LOCARNO
13.05.2019 - 09:540

«Ecco la verità sul progetto Monte Brè»

L’associazione Salva Monte Brè invia al Municipio la documentazione del progetto maxi-resort distribuita dai promotori: «Le differenze? È la loro strategia di dissimulazione».

LOCARNO - Ecco «la verità sul progetto e zona di pianificazione a Brè-Cardada». L’associazione Salva Monte Brè mette le carte in tavola e in una lettera, inviata stamane al Municipio, informa l’esecutivo su quelle che sarebbero le vere intenzioni della Augur Invest per il progetto di maxi-resort. Intenzioni che differirebbero significativamente rispetto a quanto presentato nell’incontro dello scorso 16 aprile. A sostegno delle proprie parole l’associazione allega la documentazione che la Augur ha distribuito nell’ambito di due convegni oltralpe.

«Le differenze non ci sorprendono più di tanto - scrive Marco Ricca, presidente della Salva Monte Brè -. Questa modalità s’inserisce perfettamente nella strategia della dissimulazione e delle menzogne delle quali è stata vittima la popolazione di Brè da diversi anni. Sin dall’inizio i terreni sono stati acquisiti attraverso la mediazione di un “finto” principe che aveva proposto scenari rassicuranti di sviluppo (...). Tutto ciò senza dimenticare l’utilizzo abusivo del nome del sindaco Alain Scherrer nella pubblicità rivolta agli investitori».

Secondo la Salva Monte Brè «l’ultima disinformazione è quella secondo cui il Municipio si esporrebbe al rischio di richieste di mega indennizzi da parte dei promotori se decretasse una zona di pianificazione del comparto Brè/Cardada. Queste sono affermazioni assolutamente fuorvianti, in particolare tenendo conto che vi è stata sottoposta un’iniziativa popolare che chiede espressamente l’entrata in materia».
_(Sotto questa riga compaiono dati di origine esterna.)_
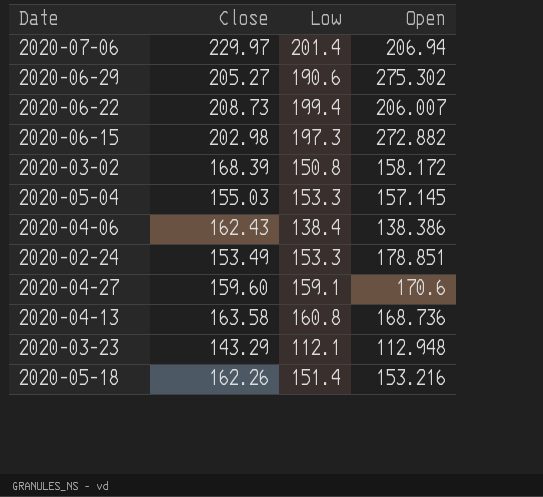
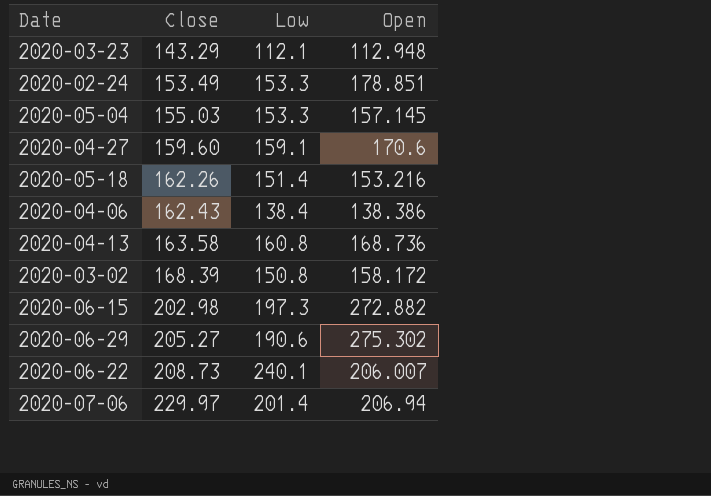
row order: none -> Close ascending
2020-06-22 | Low: 199.4 -> 240.1

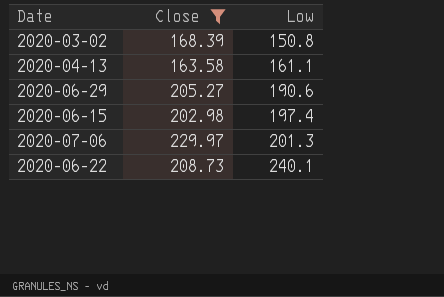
filter: none -> Close >= 163.58
row order: Close ascending -> Low ascending
column Open | position: 4 -> none
2020-04-13 | Low: 160.8 -> 161.1
2020-06-15 | Low: 197.3 -> 197.4
2020-07-06 | Low: 201.4 -> 201.3

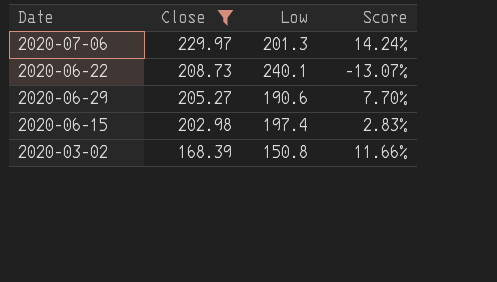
row order: Low ascending -> Close descending
column Score | formula: none -> ([Close] - [Low]) / [Low]
row 2020-04-13: 163.58 | 161.1 -> none

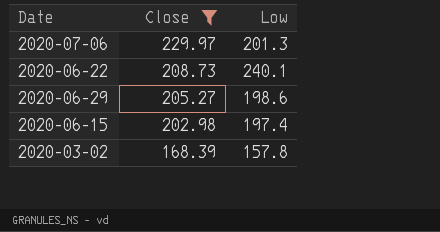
column Score | formula: ([Close] - [Low]) / [Low] -> none
2020-06-29 | Low: 190.6 -> 198.6
2020-03-02 | Low: 150.8 -> 157.8

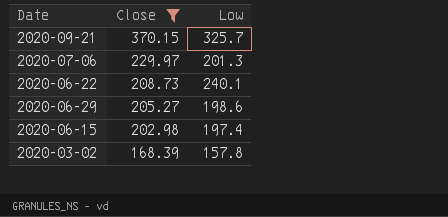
row 2020-09-21: none -> 370.15 | 325.7

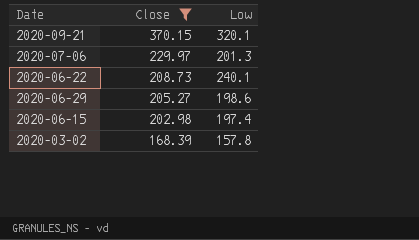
2020-09-21 | Low: 325.7 -> 320.1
Quali che siano le intenzioni dei promotori, secondo chi si oppone al progetto, «il loro “concetto ridotto” rimane assolutamente sproporzionato». La realizzazione di 60 aparthotel e di un hotel 5 stelle deluxe «appare tanto più irresponsabile se teniamo conto delle recenti vicende più o meno fallimentari che hanno accompagnato diversi progetti nella regione». «Non va sottaciuto nemmeno - prosegue Ricca - che la Augur è in situazione di elevato indebitamento. Tutto lascia intendere che, se anche ottenesse tutte le autorizzazioni del caso, è molto probabile che il progetto venga poi abbandonato in corso d’opera».

In conclusione l’associazione Salva Brè ricorda al Muncipio le 1800 firme valide raccolte dall’iniziativa in poco più di tre settimane: «Un’azione di squadra che vi ha portato nei pressi dell’area di rigore avversaria, ora sta a voi effettuare il tiro che finalizza il gioco».